Updating production database directly must be the last resort. Using support API, bulk uploads are better option. But if you are unlucky enough that you have to do database update directly then...

  • For everyone's sanity the SQL should be present in https://github.com/avniproject/data-fixes repository.

  • Ensure that the database updates SQL is checked in another environment and end to end testing has been done after the update.

  • Ensure that code review has been done for the SQLs.

  • For transaction data last modified date time should be modified. Increment like the following (any data reported by database like number of rows updated can be put into comment when the queries are run).
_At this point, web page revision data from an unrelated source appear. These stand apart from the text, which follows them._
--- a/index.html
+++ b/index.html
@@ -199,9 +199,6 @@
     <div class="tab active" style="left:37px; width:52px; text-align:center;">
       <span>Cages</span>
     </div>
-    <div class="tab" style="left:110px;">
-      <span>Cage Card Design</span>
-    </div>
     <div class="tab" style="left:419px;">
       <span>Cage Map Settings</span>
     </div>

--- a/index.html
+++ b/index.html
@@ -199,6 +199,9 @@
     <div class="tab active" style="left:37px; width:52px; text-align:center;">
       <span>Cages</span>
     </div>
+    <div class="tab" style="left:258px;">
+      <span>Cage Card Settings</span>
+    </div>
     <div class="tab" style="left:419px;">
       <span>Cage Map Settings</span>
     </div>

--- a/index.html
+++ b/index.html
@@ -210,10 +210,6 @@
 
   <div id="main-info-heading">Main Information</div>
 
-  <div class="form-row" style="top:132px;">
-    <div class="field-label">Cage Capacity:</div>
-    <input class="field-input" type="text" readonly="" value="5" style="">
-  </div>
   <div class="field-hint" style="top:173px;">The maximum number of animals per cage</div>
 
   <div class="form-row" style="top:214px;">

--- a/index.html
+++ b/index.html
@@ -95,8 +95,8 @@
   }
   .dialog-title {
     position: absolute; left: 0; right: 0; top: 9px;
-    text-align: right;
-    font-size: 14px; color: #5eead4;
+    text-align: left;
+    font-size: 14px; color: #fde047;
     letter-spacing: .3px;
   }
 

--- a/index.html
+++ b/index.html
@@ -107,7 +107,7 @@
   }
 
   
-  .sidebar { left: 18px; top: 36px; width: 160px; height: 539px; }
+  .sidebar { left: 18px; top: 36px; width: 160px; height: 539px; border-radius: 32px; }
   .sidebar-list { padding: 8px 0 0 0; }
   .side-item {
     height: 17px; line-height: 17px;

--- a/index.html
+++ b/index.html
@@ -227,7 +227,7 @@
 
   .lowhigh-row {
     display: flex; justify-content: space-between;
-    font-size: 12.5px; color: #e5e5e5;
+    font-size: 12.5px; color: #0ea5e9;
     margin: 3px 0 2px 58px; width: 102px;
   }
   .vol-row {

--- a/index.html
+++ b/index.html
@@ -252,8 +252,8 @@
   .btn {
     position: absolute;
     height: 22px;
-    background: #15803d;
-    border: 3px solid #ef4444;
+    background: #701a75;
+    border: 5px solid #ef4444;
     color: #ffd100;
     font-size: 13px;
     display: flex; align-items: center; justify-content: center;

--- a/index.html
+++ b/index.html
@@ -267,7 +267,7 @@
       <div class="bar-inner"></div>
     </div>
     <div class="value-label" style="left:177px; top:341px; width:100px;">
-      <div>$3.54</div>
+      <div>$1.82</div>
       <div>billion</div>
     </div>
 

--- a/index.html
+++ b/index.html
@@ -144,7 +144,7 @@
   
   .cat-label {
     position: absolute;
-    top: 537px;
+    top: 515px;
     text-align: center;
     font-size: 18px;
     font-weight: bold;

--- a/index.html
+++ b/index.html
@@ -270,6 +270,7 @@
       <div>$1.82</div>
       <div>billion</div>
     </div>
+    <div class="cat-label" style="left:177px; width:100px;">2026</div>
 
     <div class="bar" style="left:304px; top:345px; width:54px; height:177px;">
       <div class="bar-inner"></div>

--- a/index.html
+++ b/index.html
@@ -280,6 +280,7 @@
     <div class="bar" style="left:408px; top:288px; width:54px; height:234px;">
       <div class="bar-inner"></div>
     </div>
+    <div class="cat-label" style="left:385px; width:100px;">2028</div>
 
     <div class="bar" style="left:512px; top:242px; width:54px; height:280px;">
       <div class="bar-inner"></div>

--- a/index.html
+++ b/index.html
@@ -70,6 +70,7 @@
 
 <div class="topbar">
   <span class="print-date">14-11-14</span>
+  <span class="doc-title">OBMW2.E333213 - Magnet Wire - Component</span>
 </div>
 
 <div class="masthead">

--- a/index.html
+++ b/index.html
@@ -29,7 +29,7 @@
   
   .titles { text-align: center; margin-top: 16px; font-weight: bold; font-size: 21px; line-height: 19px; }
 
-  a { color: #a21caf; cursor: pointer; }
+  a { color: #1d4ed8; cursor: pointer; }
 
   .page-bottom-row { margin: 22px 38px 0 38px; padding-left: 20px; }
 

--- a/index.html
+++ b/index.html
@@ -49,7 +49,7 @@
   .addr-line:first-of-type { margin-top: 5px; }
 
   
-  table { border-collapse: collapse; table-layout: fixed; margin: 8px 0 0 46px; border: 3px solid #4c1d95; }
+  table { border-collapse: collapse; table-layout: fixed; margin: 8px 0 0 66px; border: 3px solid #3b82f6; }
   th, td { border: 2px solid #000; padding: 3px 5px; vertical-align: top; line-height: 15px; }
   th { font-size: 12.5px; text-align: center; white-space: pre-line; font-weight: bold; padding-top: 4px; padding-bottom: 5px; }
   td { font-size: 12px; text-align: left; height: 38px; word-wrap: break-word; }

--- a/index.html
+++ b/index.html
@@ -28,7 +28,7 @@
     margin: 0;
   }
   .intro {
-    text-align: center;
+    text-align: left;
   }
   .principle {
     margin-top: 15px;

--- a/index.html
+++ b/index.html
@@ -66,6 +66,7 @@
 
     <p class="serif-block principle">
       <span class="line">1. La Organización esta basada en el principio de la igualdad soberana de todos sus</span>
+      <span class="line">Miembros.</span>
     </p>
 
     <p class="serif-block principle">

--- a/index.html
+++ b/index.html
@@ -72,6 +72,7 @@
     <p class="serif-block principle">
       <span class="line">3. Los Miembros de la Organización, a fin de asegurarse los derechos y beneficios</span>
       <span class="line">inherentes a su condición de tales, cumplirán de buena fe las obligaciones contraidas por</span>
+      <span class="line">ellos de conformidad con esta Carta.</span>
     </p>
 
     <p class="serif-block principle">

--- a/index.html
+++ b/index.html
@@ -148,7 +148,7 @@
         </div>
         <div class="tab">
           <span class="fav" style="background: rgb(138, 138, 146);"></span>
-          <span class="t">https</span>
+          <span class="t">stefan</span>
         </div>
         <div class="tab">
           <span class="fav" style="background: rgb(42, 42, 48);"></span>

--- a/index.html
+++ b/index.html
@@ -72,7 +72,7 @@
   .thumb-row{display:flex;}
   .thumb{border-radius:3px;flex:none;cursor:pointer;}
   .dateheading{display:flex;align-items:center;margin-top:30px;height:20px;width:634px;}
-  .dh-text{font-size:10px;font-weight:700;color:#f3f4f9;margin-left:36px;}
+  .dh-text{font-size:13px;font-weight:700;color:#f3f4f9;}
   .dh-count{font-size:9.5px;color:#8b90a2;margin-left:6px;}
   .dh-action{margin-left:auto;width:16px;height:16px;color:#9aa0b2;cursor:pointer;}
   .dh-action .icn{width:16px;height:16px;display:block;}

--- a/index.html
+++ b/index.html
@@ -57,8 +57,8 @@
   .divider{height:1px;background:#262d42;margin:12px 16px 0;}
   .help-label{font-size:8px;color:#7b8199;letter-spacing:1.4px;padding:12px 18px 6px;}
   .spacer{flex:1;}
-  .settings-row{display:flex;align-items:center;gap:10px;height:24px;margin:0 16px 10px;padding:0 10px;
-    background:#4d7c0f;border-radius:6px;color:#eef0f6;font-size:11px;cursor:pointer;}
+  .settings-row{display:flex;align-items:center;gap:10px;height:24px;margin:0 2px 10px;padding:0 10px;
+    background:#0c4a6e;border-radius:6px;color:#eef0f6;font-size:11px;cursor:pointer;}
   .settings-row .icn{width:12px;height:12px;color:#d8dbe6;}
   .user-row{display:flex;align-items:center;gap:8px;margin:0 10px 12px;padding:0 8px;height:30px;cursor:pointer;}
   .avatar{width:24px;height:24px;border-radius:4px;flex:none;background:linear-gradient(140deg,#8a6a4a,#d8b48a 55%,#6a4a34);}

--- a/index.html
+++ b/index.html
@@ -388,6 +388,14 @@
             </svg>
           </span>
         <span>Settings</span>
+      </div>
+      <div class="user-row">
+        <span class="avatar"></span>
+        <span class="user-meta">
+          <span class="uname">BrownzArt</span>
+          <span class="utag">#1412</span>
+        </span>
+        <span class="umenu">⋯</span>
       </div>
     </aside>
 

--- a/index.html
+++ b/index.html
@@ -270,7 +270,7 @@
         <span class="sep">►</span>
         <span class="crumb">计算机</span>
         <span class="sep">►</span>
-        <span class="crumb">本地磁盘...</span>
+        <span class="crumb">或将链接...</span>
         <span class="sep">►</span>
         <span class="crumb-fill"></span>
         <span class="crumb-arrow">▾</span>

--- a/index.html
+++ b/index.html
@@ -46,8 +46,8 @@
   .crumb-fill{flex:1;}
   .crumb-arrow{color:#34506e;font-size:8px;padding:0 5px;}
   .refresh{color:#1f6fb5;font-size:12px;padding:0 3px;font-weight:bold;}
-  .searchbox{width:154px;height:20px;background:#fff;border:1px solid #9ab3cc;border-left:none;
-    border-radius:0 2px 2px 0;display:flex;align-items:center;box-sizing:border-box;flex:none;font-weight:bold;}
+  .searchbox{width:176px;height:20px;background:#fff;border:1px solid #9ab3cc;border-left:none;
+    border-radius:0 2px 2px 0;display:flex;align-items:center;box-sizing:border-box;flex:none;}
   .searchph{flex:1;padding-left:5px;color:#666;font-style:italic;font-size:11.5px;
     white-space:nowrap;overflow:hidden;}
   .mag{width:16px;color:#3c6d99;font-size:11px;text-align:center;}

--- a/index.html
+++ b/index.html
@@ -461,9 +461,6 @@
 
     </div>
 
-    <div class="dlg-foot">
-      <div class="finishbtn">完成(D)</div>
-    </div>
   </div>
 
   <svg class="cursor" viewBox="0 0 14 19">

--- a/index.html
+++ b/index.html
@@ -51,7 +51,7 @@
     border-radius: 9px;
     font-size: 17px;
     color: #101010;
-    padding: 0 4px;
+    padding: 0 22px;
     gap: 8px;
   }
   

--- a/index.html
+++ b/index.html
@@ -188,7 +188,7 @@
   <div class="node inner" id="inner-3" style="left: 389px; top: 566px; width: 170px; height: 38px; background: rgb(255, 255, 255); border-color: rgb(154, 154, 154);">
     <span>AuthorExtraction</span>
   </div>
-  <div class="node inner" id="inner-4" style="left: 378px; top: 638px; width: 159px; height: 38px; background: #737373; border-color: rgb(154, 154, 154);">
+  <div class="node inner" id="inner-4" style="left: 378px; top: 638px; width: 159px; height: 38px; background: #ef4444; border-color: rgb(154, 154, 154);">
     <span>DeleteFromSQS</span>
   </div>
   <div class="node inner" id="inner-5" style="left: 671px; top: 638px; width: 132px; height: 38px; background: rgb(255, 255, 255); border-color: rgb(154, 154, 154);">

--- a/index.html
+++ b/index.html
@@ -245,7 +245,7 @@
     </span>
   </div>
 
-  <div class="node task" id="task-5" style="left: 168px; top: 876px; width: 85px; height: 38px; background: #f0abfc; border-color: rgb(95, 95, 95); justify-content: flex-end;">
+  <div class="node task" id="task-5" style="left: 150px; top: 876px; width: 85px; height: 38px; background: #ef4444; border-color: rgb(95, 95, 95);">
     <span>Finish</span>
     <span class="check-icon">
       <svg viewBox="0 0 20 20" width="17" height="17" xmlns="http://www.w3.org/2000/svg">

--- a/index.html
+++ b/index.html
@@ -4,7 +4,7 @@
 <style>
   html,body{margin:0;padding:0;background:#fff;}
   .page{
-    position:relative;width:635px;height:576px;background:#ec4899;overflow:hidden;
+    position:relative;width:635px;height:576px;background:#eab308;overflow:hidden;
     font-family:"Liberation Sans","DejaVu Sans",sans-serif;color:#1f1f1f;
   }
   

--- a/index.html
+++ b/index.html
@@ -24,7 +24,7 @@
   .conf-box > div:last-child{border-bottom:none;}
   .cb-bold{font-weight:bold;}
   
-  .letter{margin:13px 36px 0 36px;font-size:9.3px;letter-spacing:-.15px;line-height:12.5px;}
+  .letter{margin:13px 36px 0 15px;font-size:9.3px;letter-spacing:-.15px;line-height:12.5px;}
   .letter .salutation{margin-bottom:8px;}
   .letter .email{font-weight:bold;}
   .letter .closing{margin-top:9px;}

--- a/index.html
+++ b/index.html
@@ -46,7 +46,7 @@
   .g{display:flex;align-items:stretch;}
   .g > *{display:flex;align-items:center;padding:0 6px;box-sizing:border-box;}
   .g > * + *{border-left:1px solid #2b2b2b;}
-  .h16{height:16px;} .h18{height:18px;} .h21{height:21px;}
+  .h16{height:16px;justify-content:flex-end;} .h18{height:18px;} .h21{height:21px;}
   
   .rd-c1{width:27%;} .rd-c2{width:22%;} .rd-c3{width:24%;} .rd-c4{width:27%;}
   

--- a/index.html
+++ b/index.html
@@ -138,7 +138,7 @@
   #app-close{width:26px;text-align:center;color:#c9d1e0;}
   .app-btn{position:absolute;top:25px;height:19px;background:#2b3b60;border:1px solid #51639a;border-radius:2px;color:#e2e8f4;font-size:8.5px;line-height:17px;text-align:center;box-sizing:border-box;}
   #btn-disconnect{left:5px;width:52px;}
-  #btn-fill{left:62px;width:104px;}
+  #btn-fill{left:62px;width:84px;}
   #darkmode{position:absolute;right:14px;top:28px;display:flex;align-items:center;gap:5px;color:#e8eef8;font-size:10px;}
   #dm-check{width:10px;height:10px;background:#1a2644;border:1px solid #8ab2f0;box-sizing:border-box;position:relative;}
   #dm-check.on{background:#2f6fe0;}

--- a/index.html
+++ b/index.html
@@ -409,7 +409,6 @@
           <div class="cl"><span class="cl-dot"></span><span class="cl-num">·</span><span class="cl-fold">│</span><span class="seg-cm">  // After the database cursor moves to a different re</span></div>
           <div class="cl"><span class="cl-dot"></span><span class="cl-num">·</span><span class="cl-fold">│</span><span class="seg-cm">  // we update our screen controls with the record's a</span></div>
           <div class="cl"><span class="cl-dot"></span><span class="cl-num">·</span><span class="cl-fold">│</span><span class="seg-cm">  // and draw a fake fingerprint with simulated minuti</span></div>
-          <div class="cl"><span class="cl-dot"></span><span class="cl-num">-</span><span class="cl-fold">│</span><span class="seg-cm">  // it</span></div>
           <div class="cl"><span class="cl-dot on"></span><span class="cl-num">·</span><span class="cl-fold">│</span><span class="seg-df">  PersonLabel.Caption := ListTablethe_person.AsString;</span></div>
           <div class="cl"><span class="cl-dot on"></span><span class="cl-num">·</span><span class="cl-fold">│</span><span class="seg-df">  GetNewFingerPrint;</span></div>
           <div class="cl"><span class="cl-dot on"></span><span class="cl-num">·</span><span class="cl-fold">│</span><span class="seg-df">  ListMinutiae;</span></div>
  • update individual set 
    	last_modified_date_time = current_timestamp + (random() * 5000 * (interval '1 millisecond'))
    where foo = bar;
    
  • If the number of rows updated exceed 10000 records then we should ideally go for downtime.

  • In transaction tables a manual update history is maintained for troubleshooting. This column should not be updated directly rather use the
    append_manual_update_history
    function to update. This function maintain the previous history records and appends the new value, maintaining date of update.

  • update program_enrolment 
    	set manual_update_history = append_manual_update_history(program_enrolment.manual_update_history, 'avni-server#676')
     where foo = bar;
    
  • Use data-fixes Github project for SQL scripts.

  • If ETL is enabled for the org for which the updates are being run, disable it before executing the updates and re-enable it after the updates are committed to avoid issues with the ETL tables not being updated.

  • In the SQL script follow the following pattern

  • set role org;
    
    begin transaction; -- so that you can rollback if something is goes wrong
    
    -- Before queries
    select count(*) from individual where observations->>'dfds' > 2; -- example. enter the data that you see here in test environment in comment
    
    -- DML statements
    -- insert/update etc
    
    -- After queries
    select count(*) from individual where observations->>'dfds' > 2; -- example. enter the data that you see here in test environment in comment
    
    
    -- rollback;
    commit;
    
  • If your SQL script is likely to update a lot of rows in the database and the users may also be updating the data at the same time then the data update should be done in production by bringing down the server first. Note that this approach is not valid for API based update. How to handle the concurrent update, when updating via API - has to be figured out.

    • For smaller number of rows but with concurrency Select for update or higher transaction isolation level can be used.